Determination of mycotoxin concentration by ELISA and near-infrared spectroscopy in Fusarium-inoculated maize
Ear rots of maize caused by Fusarium spp. reduce grain yield and produce mycotoxins, which are harmful to humans and animals. To breed maize cultivars resistant to Fusarium spp., reliable large-scale phenotyping is essential.
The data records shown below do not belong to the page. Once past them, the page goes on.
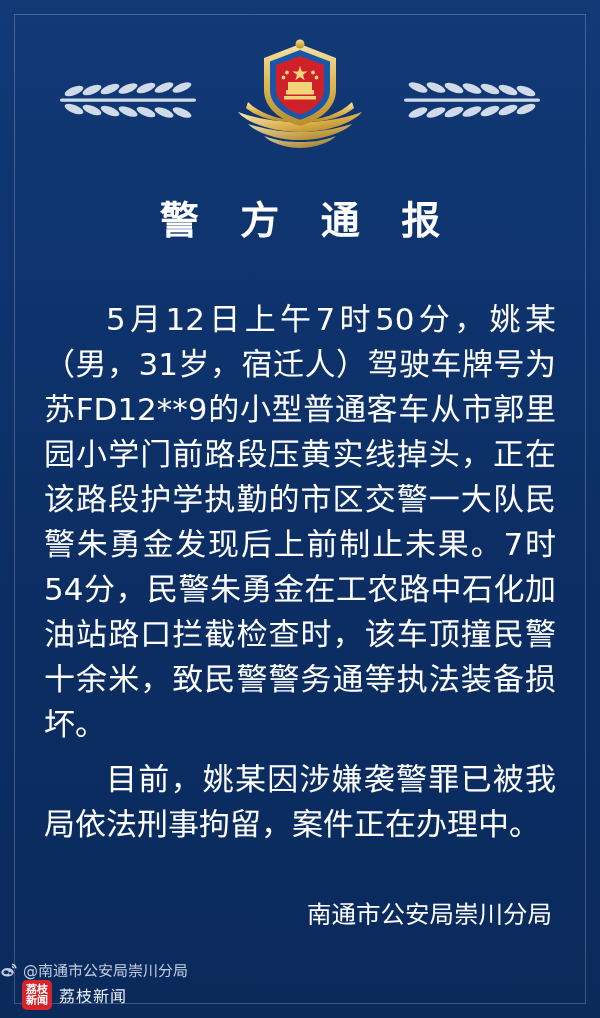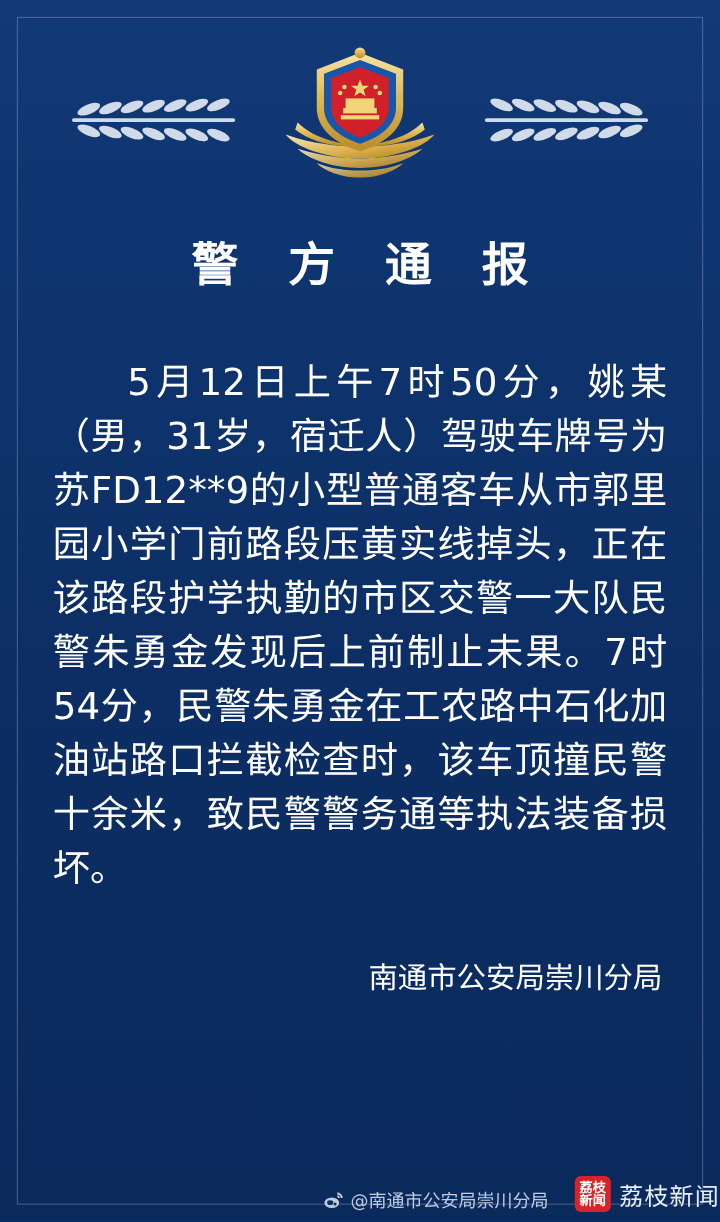"目前，姚某因涉嫌袭警罪已被我局依法刑事拘留，案件正在办理中。" p.para { html: none -> <p>目前，姚某因涉嫌袭警罪已被我局依法刑事拘留，案件正在办理中。</p> }
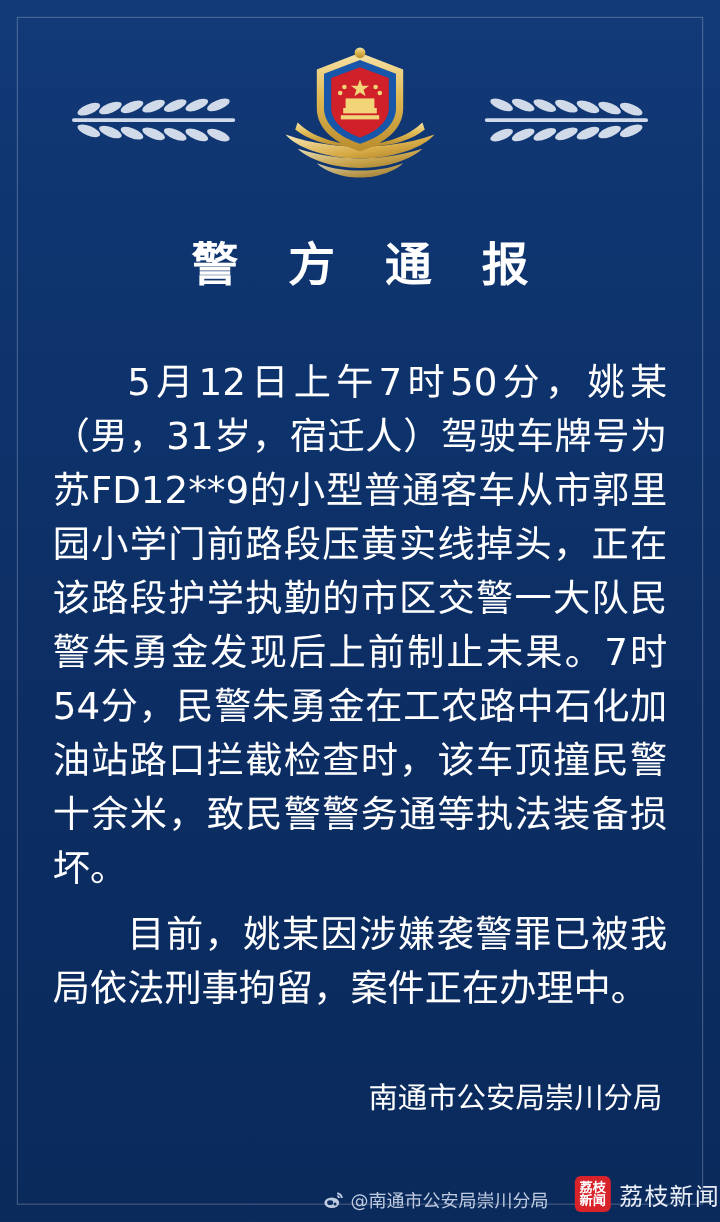"@南通市公安局崇川分局" .footer { align-items: flex-end -> flex-start; flex-direction: none -> column; padding-right: none -> 16px }
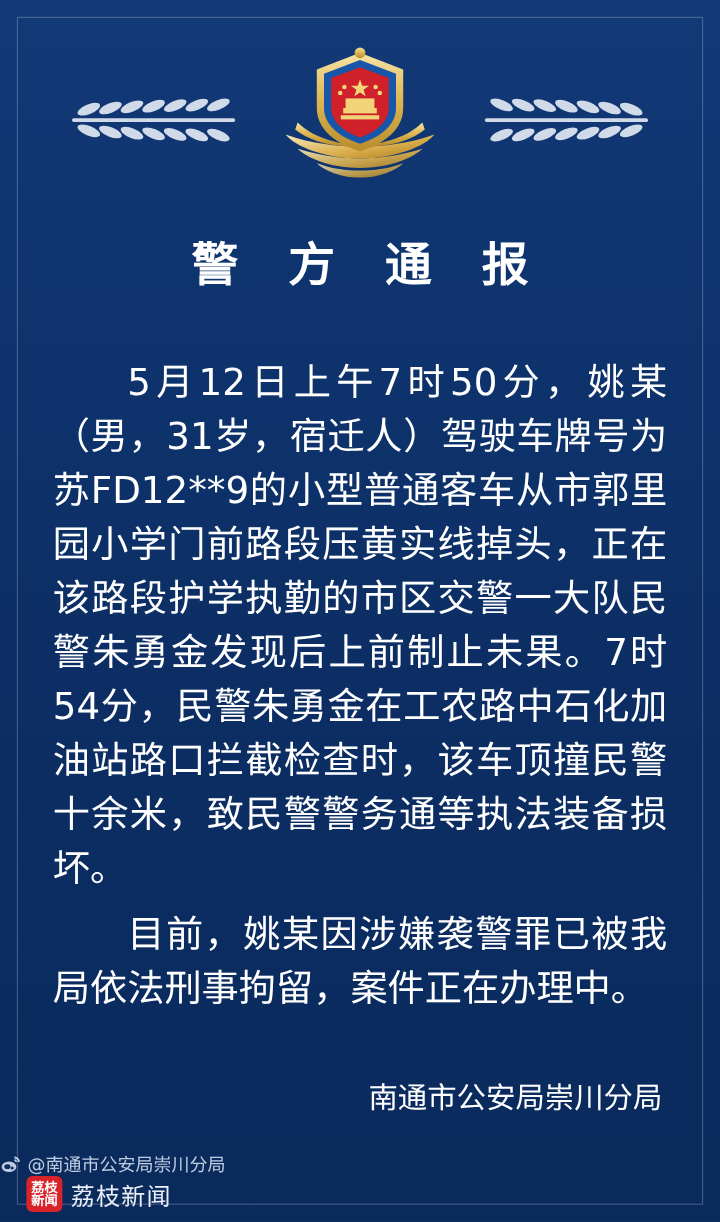"荔枝新闻" .brand-name { font-size: 20px -> 16px }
Our objectives were to (i) examine the precision of the ELISA method for determination of important mycotoxins, namely deoxynivalenol (DON) and fumonisins (FUM), (ii) evaluate the potential of near-infrared reflectance spectroscopy (NIRS) to estimate concentrations of DON and FUM in grain produced in inoculated maize plants, and (iii) compare the efficiency of ELISA, NIRS, and visual rating of disease severity for estimation of mycotoxin concentrations. Insignificant variation was observed between duplicate evaluations of DON and FUM by ELISA, showing the high repeatability of this method. DON and FUM determinations by ELISA were more closely correlated with mycotoxin concentrations predicted through NIRS than with visual rating of disease severity. For the prediction of DON, NIRS had very high magnitude of the coefficients of determination of calibration and cross validation (R2 = 0.90–0.88). Thus, NIRS has a promising potential to predict DON concentration in grain samples of inoculated maize genotypes evaluated in resistance breeding programs.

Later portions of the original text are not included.